The Challenge is Daily Self Reflection

Making time for a home yoga practice is always a challenge. Whether its walking the dog, brushing your teeth or driving your car, there is always time to be present with your body, mind and breath. There are actually 8 limbs or categories of yoga, with the physical posture (asana) being only one of them. However, sadly enough many Westerners focus on the outer or physical realm leaving the rest of ourselves including our inner selves by the wayside.

Yoga teaches us the practice of self- study called Svadhyaya or self relfection, creating a positive environment in which we can grow. By becoming a witness and taking a non judge mental approach towards ourselves we can asses where we are mentally, emotionally and physically at any given time.


Let’s start with the breath rather than our physical posture and build from there.  Are you breathing deeply and fully? I like to ask students to imagine a filling a carafe from the bottom up (belly, ribs, neck, shoulders) and three-dimensional breath expanding on all sides, like a balloon. How about the quality of your breath? This will reflect where your body and mind are. Chances are if your breath is short and fast, it’s highly possible your mind is racing and your body is tense. Of course the breath will adjust to your level of physical activity if your doing something active, but you can still be aware that you’re breathing effectively. There are many breathing techniques in yoga that can be implemented any time of the day- one easy one in particular could be just taking a mindful deep breath in through your nose, pausing at the top of the inhale and slowly exhaling long through the nose. You can do this 3-10 times consciously slowing the breath down. Great! Now this is meditation!

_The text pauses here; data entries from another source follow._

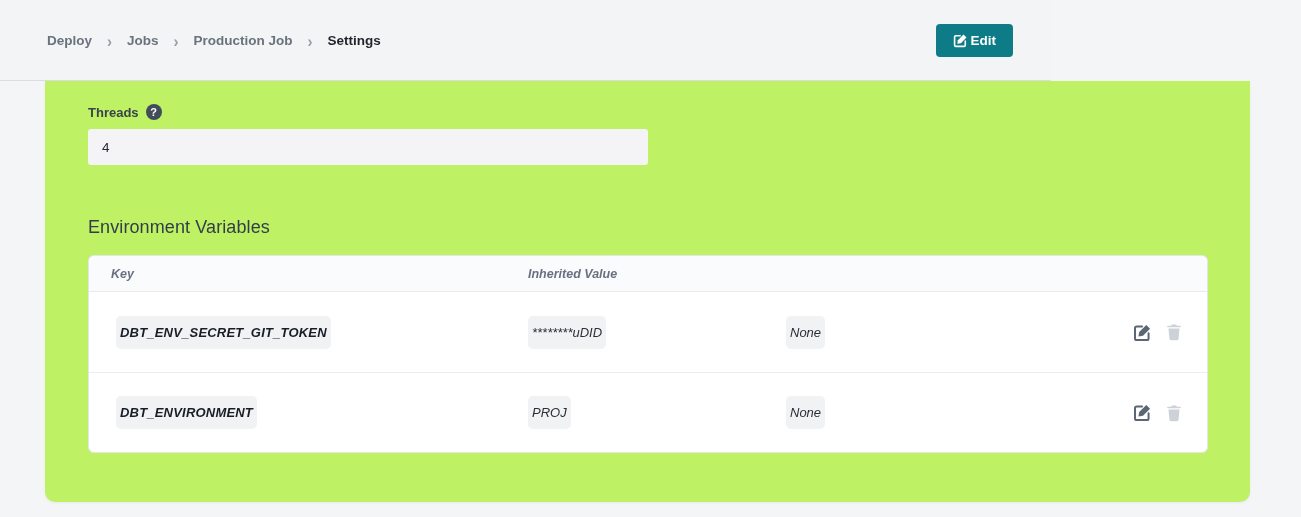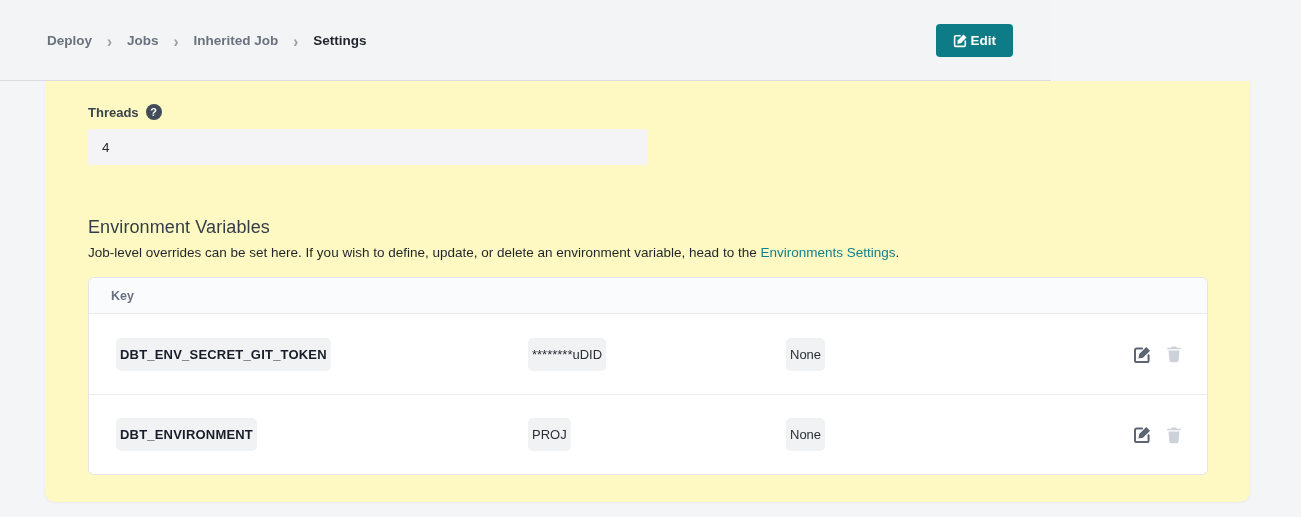--- a/index.html
+++ b/index.html
@@ -172,7 +172,7 @@
         <span class="crumb-sep">›</span>
         <span class="crumb">Jobs</span>
         <span class="crumb-sep">›</span>
-        <span class="crumb">Inherited Job</span>
+        <span class="crumb">Production Job</span>
         <span class="crumb-sep">›</span>
         <span class="crumb current">Settings</span>
       </nav>

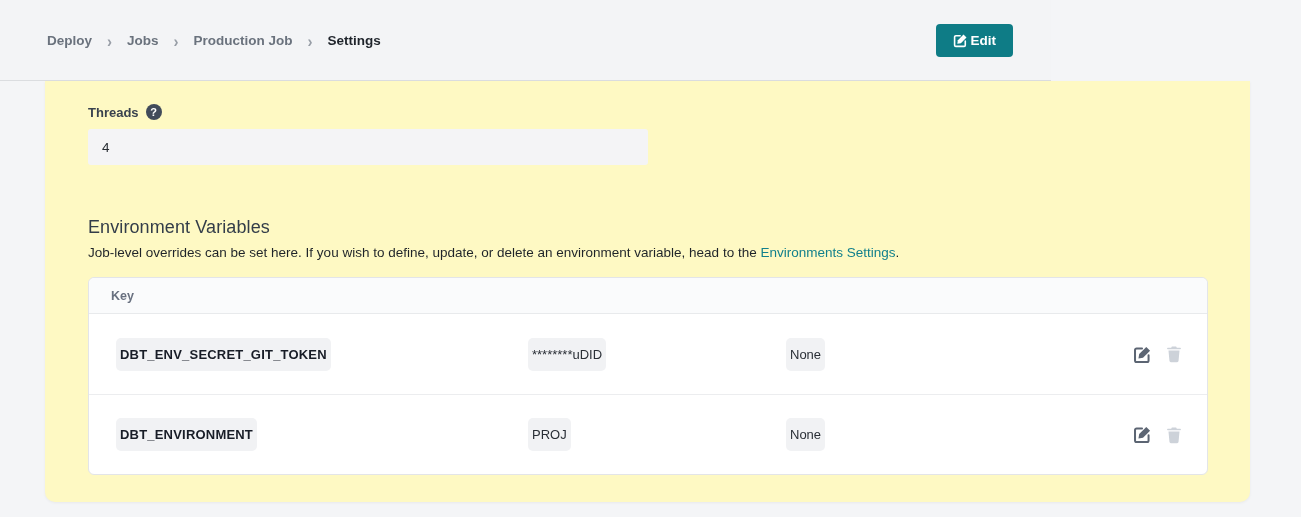--- a/index.html
+++ b/index.html
@@ -60,7 +60,7 @@
     width: 1205px;
     height: 421px;
     margin-left: 45px;
-    background: #fef9c3;
+    background: #bef264;
     border-radius: 0 0 10px 10px;
     box-shadow: 0 1px 3px rgba(0,0,0,0.05);
     padding: 23px 0 0 43px;

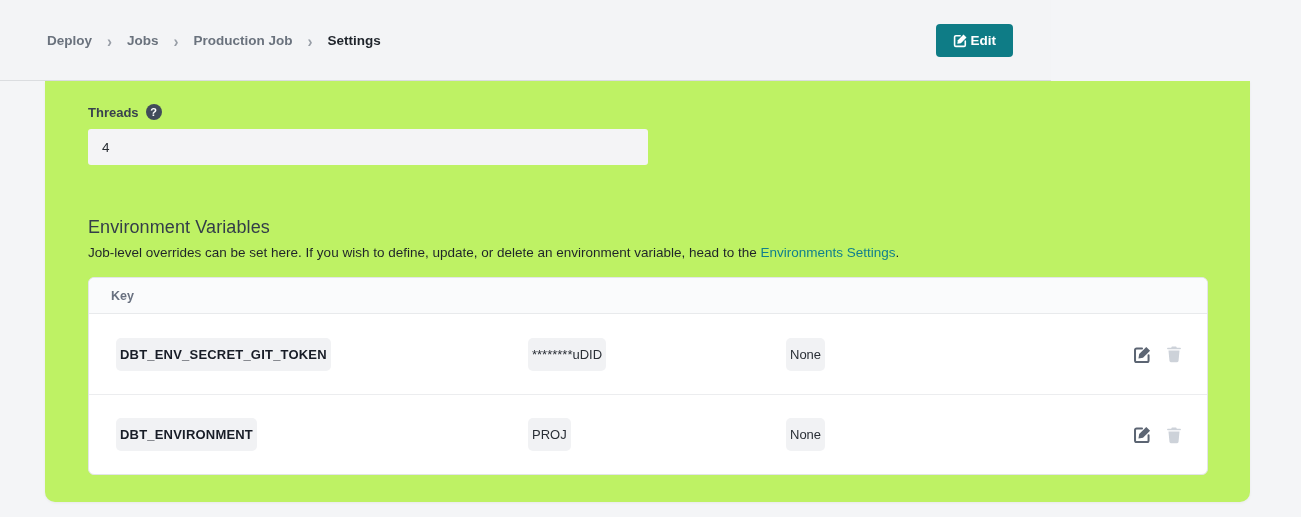--- a/index.html
+++ b/index.html
@@ -197,7 +197,6 @@
 
     <div class="section">
       <h2 class="section-title">Environment Variables</h2>
-      <p class="section-desc"><span>Job-level overrides can be set here. If you wish to define, update, or delete an environment variable, head to the </span><a class="teal-link">Environments Settings</a><span>.</span></p>
 
       <div class="env-table">
         <div class="thead">

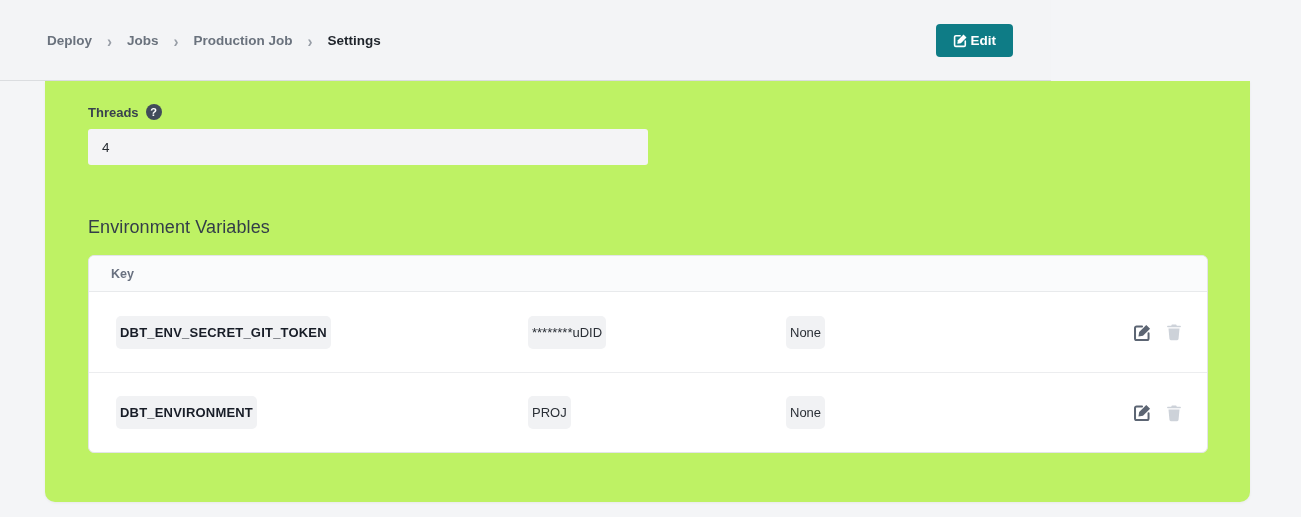--- a/index.html
+++ b/index.html
@@ -109,6 +109,7 @@
     border: 1px solid #e3e5e8;
     border-radius: 6px;
     background: #ffffff;
+    font-style: italic;
   }
   .thead {
     display: grid;

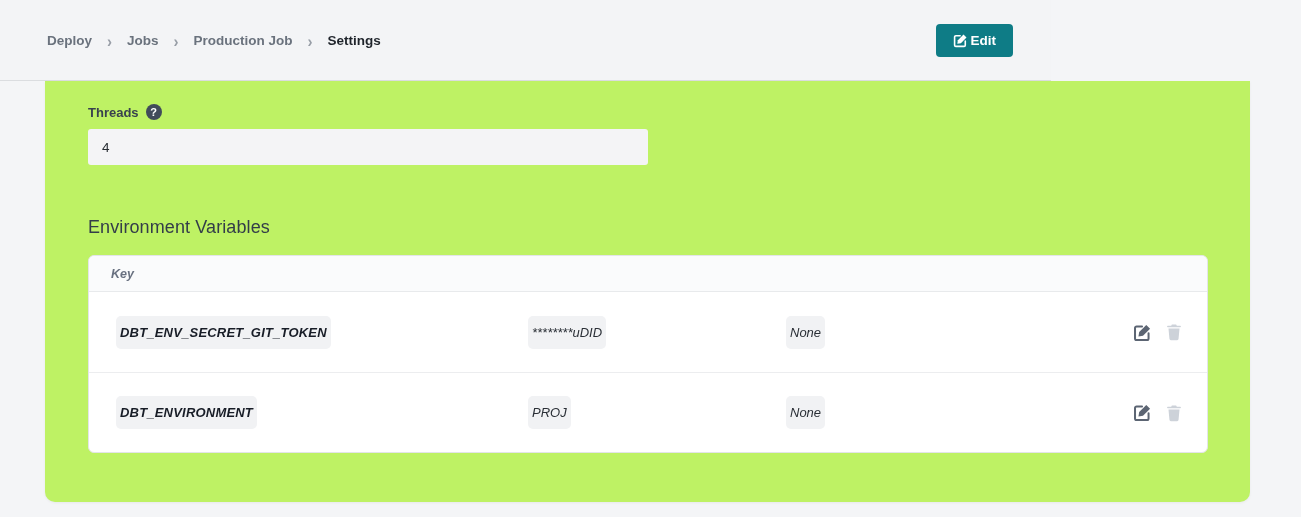--- a/index.html
+++ b/index.html
@@ -202,6 +202,7 @@
       <div class="env-table">
         <div class="thead">
           <div class="th">Key</div>
+          <div class="th">Inherited Value</div>
         </div>
         <div id="table-body">
   <div class="trow">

Now that you’re breathing, where is your body? Are you sitting, standing, walking or lying in a way that feels balanced? For starters, we can’t possibly breath effectively if we are hunched over a computer or in a traffic rage.

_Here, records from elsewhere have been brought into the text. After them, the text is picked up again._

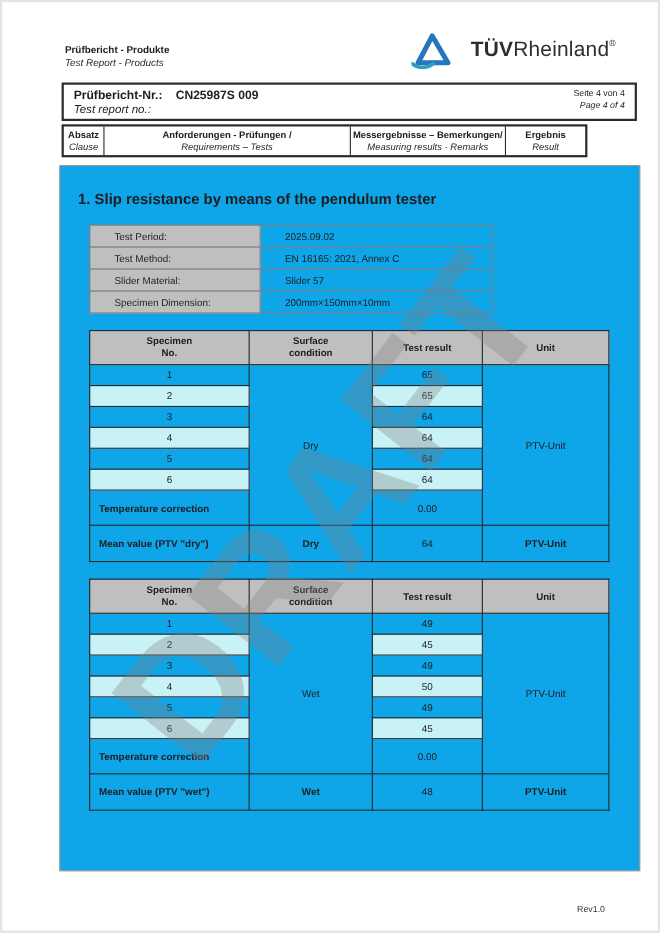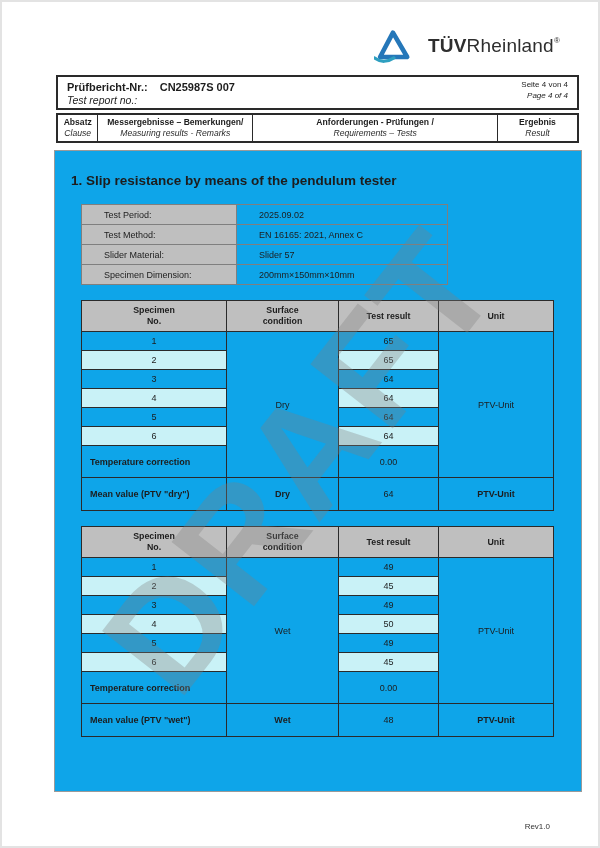--- a/index.html
+++ b/index.html
@@ -85,6 +85,10 @@
 
 <div class="page">
 
+  <div class="doc-type">
+    <div class="b">Prüfbericht - Produkte</div>
+    <div class="i">Test Report - Products</div>
+  </div>
 
   <div class="logo">
     <svg width="37" height="34" viewBox="0 0 40 37">

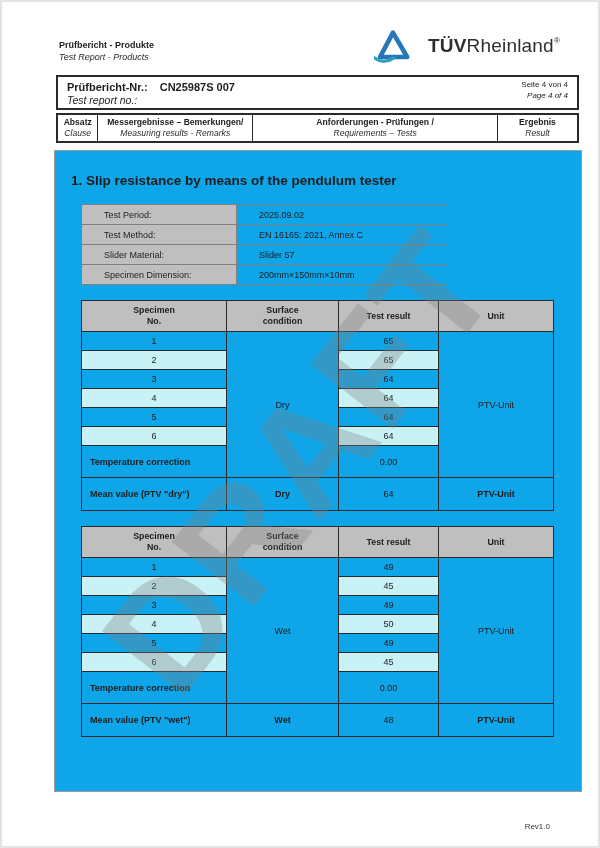--- a/index.html
+++ b/index.html
@@ -100,7 +100,7 @@
 
   <div class="report-box">
     <div class="left">
-      <div class="l1"><span>Prüfbericht-Nr.:</span><span class="num">CN25987S 007</span></div>
+      <div class="l1"><span>Prüfbericht-Nr.:</span><span class="num">CN25987S 009</span></div>
       <div class="l2">Test report no.:</div>
     </div>
     <div class="right">

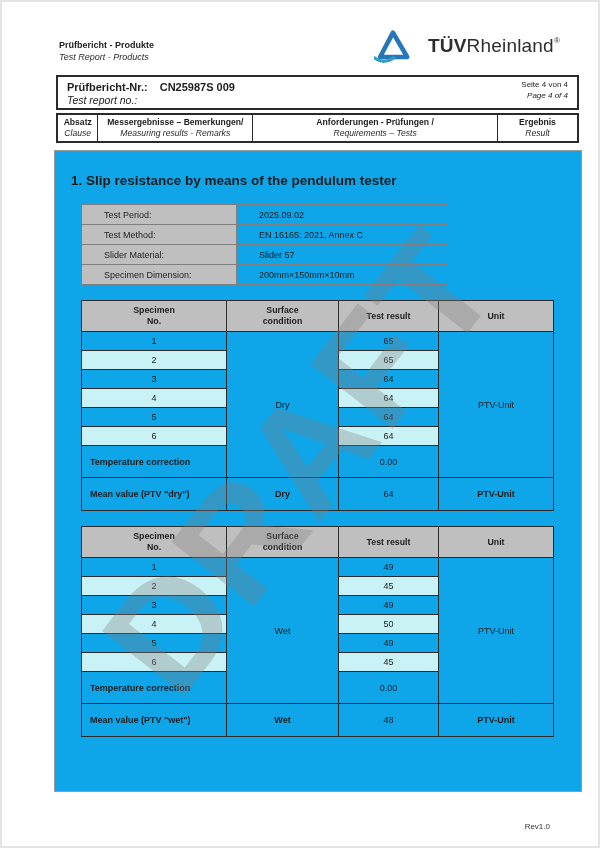--- a/index.html
+++ b/index.html
@@ -33,7 +33,7 @@
 
   
   .cols-header{
-    position:absolute;left:54px;top:111px;width:523px;height:30px;
+    position:absolute;left:54px;top:111px;width:478px;height:30px;
     border:2px solid #2a2a2a;box-sizing:border-box;display:flex;
   }
   .cols-header .col{

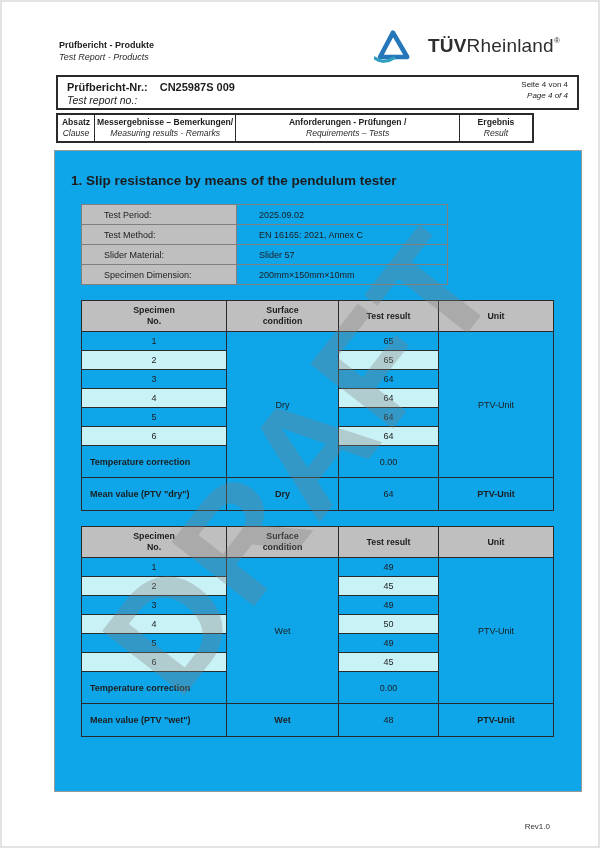--- a/index.html
+++ b/index.html
@@ -114,13 +114,13 @@
       <span class="de">Absatz</span>
       <span class="en">Clause</span>
     </div>
+    <div class="col w2">
+      <span class="de">Anforderungen - Prüfungen /</span>
+      <span class="en">Requirements – Tests</span>
+    </div>
     <div class="col w3">
       <span class="de">Messergebnisse – Bemerkungen/</span>
       <span class="en">Measuring results - Remarks</span>
-    </div>
-    <div class="col w2">
-      <span class="de">Anforderungen - Prüfungen /</span>
-      <span class="en">Requirements – Tests</span>
     </div>
     <div class="col w4">
       <span class="de">Ergebnis</span>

Follow these posture tips throughout your day by having you’re ‘little teacher witness’ nearby with a ‘ruler’ reminding you to sit or stand tall with shoulders back and your neck long like Abraham Lincoln.

  • When sitting pull your gluteal flesh back and sit on your sitting bones and if standing be sure your heels are under your hips.
  • Watch you are not tucking your tailbone throwing you off balance.
  • When reclined, recline elegantly so your spine stays long and is not compromised.
  • Rule of thumb, if something hurts it is possibly out of balance.
  • If you have any chronic pain, by all means check with a physician first.


Now, where is your mental head space? We often like to create distractions or get busy to avoid our sometimes over active minds. Remember ‘you are not your story’ and can drop the drama. Ask your witness what is really true now, or are you obsessing over the past, future or something simply out of your control? It’s time to witness and harness or reverse any unnecessary thoughts that may not be serving you. I understand with our busy hectic lives that an hour meditation may not be on your priority list, but what about a few seconds or minutes here and there? Kind of like a check in. Maybe you can build up to 10-15 minutes on a good day! Often, when I get a moment, I might take a close-by seat or sit in my car and just check in with my self, my breath and my body and consciously relax my jaw, shoulders, thighs and hands to see I am not gripping. Just by doing this practice we can learn to ground and get out of our heads. After awhile of practicing this check in or witnessing the minds activities we can start to maybe notice patterns or judgements we have developed overtime and work on reversing this negative charge by just being patient with yourself and not reacting to the mind, but rather the present moment. Ultimately, it’s a dance with our ego.

So, we can practice Yoga or balancing with nature simply through an exploration of awareness. Check in with yourself often and do not be afraid to explore yourself;
your breath, body awareness and your mind or ego.